_What you need to do_
Could you print exactly the lines of the listing below, starting at the line that has "flex:1; display:flex; min-height:0;" and ending at the line that has "flex:1; padding:22px 6px", and only those lines?

_Extracted data_
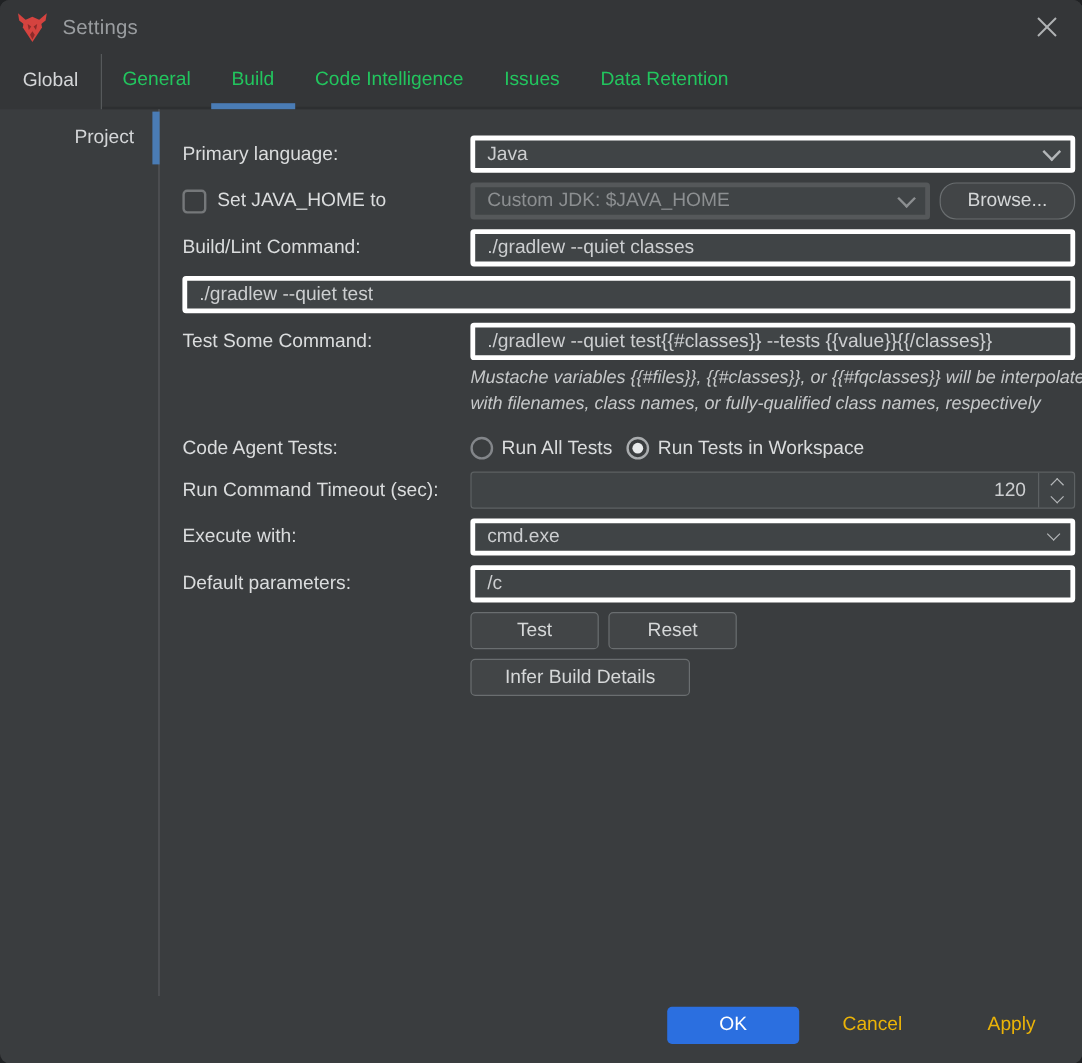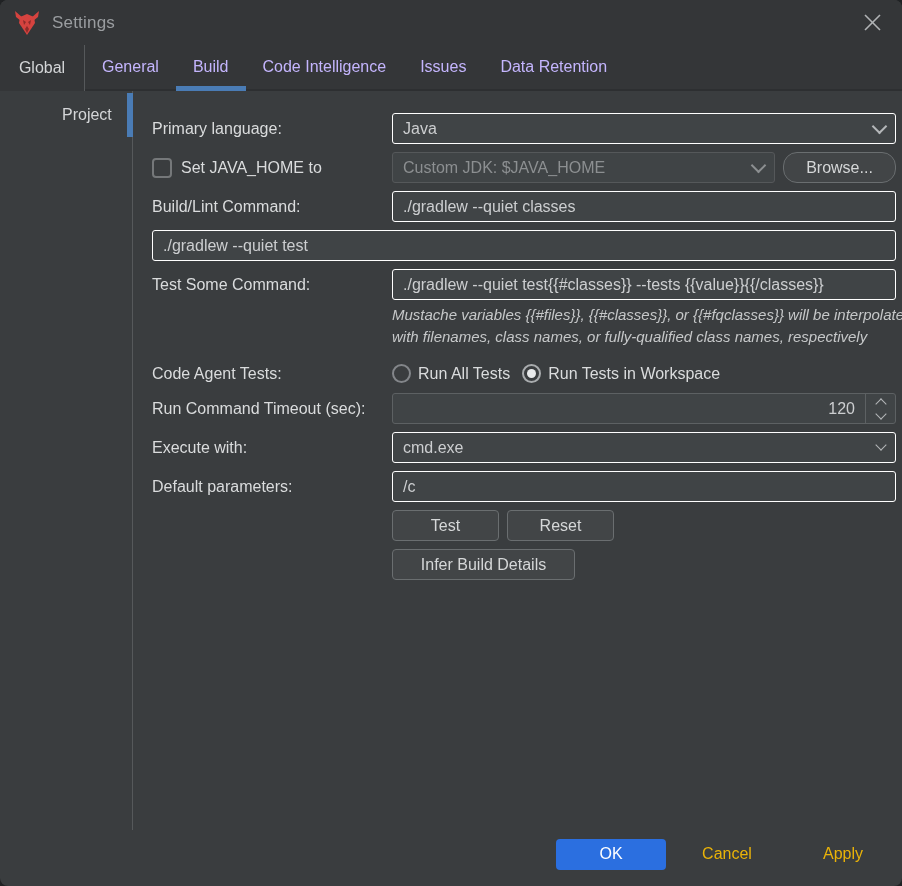--- a/index.html
+++ b/index.html
@@ -10,33 +10,33 @@
   }
   
   .titlebar { height:45px; background:#343638; display:flex; align-items:center; flex:0 0 auto; }
   .logo { width:30px; height:28px; margin:0 10px 0 12px; display:flex; align-items:center; justify-content:center; }
   .title-text { font-size:17px; color:#9a9da0; letter-spacing:.2px; }
   .close-btn { margin-left:auto; margin-right:14px; width:32px; height:30px; display:flex; align-items:center; justify-content:center; cursor:pointer; }
   
   .tabstrip { height:46px; background:#343638; display:flex; flex:0 0 auto;text-align:right; }
   .global-cell { width:85px; flex:0 0 85px; display:flex; align-items:center; justify-content:center; border-right:1px solid #56595b; box-sizing:border-box; font-size:16px; color:#d4d6d8; cursor:pointer; }
   .tabs { display:flex; align-items:stretch; border-bottom:2px solid #2d2f31; flex:1; box-sizing:border-box; }
-  .tab { padding:0 17px; display:flex; align-items:center; font-size:16px; color:#c4b5fd; position:relative; cursor:pointer; }
+  .tab { padding:0 17px; display:flex; align-items:center; font-size:16px; color:#22c55e; position:relative; cursor:pointer; }
   .tab.active::after { content:""; position:absolute; left:0; right:0; bottom:-2px; height:5px; background:#4a7cb5; }
   
   .body { flex:1; display:flex; min-height:0; }
   .sidebar { width:85px; flex:0 0 85px; border-right:1px solid #56595b; box-sizing:border-box;margin-left:48px; }
   .side-item { position:relative; height:48px; display:flex; align-items:center; padding-left:14px; font-size:16px; color:#d4d6d8; cursor:pointer; }
   .side-item.active::after { content:""; position:absolute; right:-1px; top:2px; bottom:2px; width:6px; background:#4a7cb5; }
   .content { flex:1; padding:22px 6px 0 19px; overflow:hidden; }
   .row { display:flex; align-items:center; margin-bottom:8px; }
   .lbl { width:240px; flex:0 0 240px; font-size:16px; color:#dadcdd; }
   .fieldwrap { flex:1; display:flex; align-items:center; gap:8px; }
   .field, .select {
-    height:31px; box-sizing:border-box; background:#404446; border:1px solid #ffffff;
+    height:31px; box-sizing:border-box; background:#404446; border:4px solid #ffffff;
     border-radius:3px; color:#ccced0; font-size:16px; font-family:"Liberation Sans",sans-serif;
     padding:0 10px; width:100%; outline:none;
   }
   .select { display:flex; align-items:center; justify-content:space-between; cursor:pointer; }
   .select .val { white-space:nowrap; overflow:hidden; }
   .select.disabled { color:#8c8f91; border-color:#55585a; cursor:default; }
   .chev { width:9px; height:9px; border-right:2px solid #b4b7b9; border-bottom:2px solid #b4b7b9; transform:rotate(45deg); margin-top:-5px; flex:0 0 auto; }
   .chev.dim { border-color:#8c8f91; }
   .chev.small { width:7px; height:7px; border-width:1.5px; }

_Task result_
   .body { flex:1; display:flex; min-height:0; }
   .sidebar { width:85px; flex:0 0 85px; border-right:1px solid #56595b; box-sizing:border-box;margin-left:48px; }
   .side-item { position:relative; height:48px; display:flex; align-items:center; padding-left:14px; font-size:16px; color:#d4d6d8; cursor:pointer; }
   .side-item.active::after { content:""; position:absolute; right:-1px; top:2px; bottom:2px; width:6px; background:#4a7cb5; }
   .content { flex:1; padding:22px 6px 0 19px; overflow:hidden; }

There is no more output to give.